Second post, second question.

Let's see if I can keep this short. Despite my self-view that I am a completely insecurely attached person who needs, needs, needs, it turns out that I am, for 99% of all people in the world, strongly avoidant. So amazingly, completely avoidant that it knocks me over. I cannot believe that I am a middle aged woman and I had no idea how completely avoidant I am. And it makes so much sense when I see it, now.

This is, I know, a part of my disorganized attachment (as an abuse/neglect survivor). But it is a complete shock to me, because I've always felt so terribly lonely and needy.

Here's where I am scared. My T has totally spooked me a few times in the past month. She mentioned the words "relationship" and "transference" in a session a month ago and I went out of my body - I literally couldn't hear her talking to me anymore, and I was panicking.

Last week, I happened to come into the session in complete trigger/identification with a little person and my T said she wanted to try something. So she moved forward on her chair (sitting on the edge closer to me, not her back against the back of the chair), and I lost my mind. I was hysterical and panicking and freaking out.

So, I get it now. I'm avoidant towards everyone except my spouse.
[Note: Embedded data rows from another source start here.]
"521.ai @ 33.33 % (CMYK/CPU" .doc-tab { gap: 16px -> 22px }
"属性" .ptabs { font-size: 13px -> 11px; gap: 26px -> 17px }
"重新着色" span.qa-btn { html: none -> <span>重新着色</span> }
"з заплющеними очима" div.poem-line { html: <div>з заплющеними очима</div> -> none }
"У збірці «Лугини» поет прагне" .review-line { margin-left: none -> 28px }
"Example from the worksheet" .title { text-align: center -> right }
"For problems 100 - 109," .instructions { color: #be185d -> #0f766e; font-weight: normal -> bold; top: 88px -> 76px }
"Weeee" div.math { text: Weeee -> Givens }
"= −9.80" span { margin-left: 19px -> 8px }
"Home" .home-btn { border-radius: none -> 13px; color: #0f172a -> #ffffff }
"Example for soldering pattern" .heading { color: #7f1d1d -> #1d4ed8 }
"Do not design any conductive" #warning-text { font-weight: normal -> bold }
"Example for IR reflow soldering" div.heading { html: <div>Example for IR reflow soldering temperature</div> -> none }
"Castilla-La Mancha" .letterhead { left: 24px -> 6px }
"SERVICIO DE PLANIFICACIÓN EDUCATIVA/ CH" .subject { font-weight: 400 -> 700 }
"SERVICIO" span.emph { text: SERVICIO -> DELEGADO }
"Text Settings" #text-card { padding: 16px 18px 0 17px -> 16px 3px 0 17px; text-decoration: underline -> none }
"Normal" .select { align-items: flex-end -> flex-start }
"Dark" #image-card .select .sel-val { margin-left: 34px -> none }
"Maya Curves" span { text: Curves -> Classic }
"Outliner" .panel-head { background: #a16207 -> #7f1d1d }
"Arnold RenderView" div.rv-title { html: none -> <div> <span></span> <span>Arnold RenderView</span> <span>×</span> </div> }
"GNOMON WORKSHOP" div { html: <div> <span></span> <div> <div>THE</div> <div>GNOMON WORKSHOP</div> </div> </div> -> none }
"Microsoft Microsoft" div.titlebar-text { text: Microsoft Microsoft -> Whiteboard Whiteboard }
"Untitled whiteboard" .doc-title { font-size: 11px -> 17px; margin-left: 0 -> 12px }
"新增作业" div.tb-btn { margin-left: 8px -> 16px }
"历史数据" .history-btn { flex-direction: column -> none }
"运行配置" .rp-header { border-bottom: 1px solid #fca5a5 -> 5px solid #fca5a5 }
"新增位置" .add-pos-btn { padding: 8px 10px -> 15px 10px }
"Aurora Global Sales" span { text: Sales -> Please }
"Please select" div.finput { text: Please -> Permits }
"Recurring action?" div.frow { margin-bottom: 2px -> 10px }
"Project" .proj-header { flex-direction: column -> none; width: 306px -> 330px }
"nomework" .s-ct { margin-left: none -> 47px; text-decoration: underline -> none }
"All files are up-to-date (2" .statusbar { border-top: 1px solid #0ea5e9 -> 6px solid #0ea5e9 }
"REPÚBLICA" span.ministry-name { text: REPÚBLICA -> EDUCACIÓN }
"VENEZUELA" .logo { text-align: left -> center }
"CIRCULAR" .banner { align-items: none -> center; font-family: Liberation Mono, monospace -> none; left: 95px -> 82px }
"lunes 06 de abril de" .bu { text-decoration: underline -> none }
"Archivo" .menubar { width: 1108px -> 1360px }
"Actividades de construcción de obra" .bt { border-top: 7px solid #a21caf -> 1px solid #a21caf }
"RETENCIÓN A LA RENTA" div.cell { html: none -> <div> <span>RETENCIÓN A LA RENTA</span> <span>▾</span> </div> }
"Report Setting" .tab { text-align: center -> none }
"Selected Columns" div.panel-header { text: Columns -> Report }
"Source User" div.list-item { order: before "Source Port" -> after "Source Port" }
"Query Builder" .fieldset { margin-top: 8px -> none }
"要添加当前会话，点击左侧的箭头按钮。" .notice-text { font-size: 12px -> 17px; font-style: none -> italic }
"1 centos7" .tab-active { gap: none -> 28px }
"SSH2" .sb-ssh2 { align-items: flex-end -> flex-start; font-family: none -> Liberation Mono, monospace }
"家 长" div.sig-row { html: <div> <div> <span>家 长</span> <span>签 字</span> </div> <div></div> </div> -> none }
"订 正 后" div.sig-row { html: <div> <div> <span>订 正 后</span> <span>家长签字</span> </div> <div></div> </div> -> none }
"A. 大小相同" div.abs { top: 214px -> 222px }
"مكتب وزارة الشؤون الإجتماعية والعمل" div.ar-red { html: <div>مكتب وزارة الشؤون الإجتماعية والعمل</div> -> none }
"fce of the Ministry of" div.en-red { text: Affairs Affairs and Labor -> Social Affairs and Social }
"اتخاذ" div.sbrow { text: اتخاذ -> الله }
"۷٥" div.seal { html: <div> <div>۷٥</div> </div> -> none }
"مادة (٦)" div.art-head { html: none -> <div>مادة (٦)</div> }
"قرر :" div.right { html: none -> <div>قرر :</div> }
I have some trauma stuff there, too.

I'm scared to ask you (please say no) but does my super strong reaction to my T's actions mean that I am attaching/transferring?

UGH.

(I've been reading psych cafe for months, and reading about you dear darlings that are avoidant and thinking "Oh, gosh, that sounds so scary - and strange to me, because I'm just needy-needy, chasing people all the time." Surprise.)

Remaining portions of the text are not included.